Em reunião, foi abordada a importância do fortalecimento de parceiras para enfrentar esses crimes
Abuso e exploração sexual de crianças e adolescentes, adoção ilegal, tráfico de pessoas e trabalho análogo à escravidão são práticas que podem estar atravessadas pelo crime do tráfico de crianças e adolescentes, especialmente, na nossa região, que é tríplice fronteira. Para debater a questão, a Coordenadoria da Infância e Juventude (Coinj), do Tribunal de Justiça do Acre (TJAC), recebeu, nesta sexta-feira, 7, integrantes da Organização Internacional para Migrações (OIM) e da Secretaria de Estado de Assistência Social e Direitos Humanos (SEASDH).

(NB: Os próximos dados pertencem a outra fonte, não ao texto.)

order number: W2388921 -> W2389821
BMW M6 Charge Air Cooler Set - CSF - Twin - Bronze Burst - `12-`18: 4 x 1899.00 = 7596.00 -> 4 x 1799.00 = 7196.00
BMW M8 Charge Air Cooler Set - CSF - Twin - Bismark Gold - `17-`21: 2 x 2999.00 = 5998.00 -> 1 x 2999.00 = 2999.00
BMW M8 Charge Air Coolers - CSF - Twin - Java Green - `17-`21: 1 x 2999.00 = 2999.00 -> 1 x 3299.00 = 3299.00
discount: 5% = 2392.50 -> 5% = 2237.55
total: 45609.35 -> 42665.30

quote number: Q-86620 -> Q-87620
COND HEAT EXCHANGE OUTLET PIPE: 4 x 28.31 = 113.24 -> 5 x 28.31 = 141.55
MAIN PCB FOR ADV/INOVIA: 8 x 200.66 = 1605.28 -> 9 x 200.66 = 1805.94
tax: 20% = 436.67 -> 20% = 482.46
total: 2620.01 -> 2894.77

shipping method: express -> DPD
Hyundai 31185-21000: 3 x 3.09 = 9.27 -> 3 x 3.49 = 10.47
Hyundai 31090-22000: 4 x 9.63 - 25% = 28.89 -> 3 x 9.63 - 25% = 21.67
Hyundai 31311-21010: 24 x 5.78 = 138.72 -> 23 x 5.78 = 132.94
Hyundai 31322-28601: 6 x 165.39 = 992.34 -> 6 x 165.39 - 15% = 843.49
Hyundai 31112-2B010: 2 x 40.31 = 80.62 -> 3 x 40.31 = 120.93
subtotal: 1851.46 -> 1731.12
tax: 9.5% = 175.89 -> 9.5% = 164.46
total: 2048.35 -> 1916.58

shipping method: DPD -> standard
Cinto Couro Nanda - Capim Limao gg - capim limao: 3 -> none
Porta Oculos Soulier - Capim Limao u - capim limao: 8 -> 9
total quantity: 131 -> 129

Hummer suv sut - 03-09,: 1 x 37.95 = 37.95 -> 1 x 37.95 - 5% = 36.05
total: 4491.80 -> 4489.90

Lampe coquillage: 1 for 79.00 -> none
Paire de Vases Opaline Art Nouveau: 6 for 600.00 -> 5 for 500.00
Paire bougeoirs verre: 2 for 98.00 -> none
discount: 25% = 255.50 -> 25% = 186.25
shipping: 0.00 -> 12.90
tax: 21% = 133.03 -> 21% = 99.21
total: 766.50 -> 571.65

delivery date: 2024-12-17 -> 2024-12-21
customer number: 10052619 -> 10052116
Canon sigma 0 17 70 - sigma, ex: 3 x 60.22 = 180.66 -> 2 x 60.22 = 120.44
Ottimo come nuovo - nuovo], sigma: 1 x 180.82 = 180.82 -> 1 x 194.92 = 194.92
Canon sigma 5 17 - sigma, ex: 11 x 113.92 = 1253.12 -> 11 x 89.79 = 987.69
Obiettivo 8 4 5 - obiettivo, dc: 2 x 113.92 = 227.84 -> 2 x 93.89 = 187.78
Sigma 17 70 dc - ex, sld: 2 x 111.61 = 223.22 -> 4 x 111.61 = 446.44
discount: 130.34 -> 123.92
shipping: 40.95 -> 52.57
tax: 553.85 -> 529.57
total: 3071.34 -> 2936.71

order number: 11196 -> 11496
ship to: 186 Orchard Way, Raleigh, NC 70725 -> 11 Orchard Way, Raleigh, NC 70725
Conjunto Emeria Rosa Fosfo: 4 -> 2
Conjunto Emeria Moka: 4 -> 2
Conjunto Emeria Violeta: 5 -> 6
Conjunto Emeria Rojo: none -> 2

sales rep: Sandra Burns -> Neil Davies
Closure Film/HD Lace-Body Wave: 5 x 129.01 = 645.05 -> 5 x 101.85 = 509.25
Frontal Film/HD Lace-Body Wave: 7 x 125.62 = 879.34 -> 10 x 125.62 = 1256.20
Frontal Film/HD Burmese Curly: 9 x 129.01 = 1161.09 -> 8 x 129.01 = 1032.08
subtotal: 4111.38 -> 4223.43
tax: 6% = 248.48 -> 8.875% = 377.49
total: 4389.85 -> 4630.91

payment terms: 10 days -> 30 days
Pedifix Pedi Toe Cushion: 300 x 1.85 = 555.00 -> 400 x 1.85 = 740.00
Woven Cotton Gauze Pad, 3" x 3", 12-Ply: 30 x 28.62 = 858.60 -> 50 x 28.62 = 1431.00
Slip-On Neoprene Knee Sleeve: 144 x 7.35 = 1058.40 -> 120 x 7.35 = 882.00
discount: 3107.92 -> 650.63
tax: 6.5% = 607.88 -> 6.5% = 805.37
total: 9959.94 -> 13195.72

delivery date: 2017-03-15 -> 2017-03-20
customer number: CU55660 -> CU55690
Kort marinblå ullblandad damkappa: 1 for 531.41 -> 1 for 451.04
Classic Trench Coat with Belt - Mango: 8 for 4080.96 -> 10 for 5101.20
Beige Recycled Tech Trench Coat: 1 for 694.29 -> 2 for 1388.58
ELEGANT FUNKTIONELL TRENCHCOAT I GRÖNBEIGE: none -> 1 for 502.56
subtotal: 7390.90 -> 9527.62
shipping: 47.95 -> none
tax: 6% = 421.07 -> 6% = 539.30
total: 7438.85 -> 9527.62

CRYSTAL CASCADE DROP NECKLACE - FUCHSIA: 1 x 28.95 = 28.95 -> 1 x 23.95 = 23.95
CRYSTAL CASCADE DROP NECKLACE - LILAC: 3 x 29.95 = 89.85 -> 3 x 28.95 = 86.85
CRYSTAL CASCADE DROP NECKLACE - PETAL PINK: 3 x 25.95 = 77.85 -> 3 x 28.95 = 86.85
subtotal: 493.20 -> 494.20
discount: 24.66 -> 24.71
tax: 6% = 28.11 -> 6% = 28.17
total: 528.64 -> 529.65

A visita dá continuidade a parceira que a Presidência do TJAC que articulou com os órgãos para o desenvolvimento de ações de combate ao tráfico de pessoas no estado, realizada no início do mês. Mas, o diálogo de hoje acrescenta o foco nas crianças e adolescentes.
A vice-presidente do TJAC e coordenadora da Coinj, desembargadora Regina Ferrari, discorreu sobre a importância do fortalecimento da rede interinstitucional para enfrentar esses crimes e ainda destacou a relevância das iniciativas de educação, “só vamos mudar esse quadro pela educação e inclusão”, comentou Ferrari.
O juiz auxiliar da Vice-Presidência do TJAC, Bruno Perrotta, também apontou a necessidade de agregar outras instituições envolvidas no sistema de Justiça, para melhorar as ações de prevenção e enfrentamento a esses crimes. Afinal, o tráfico humano é um crime complexo, silencioso e os processos de migração humana, estão aumentando diante das crises humanitária e ambiental.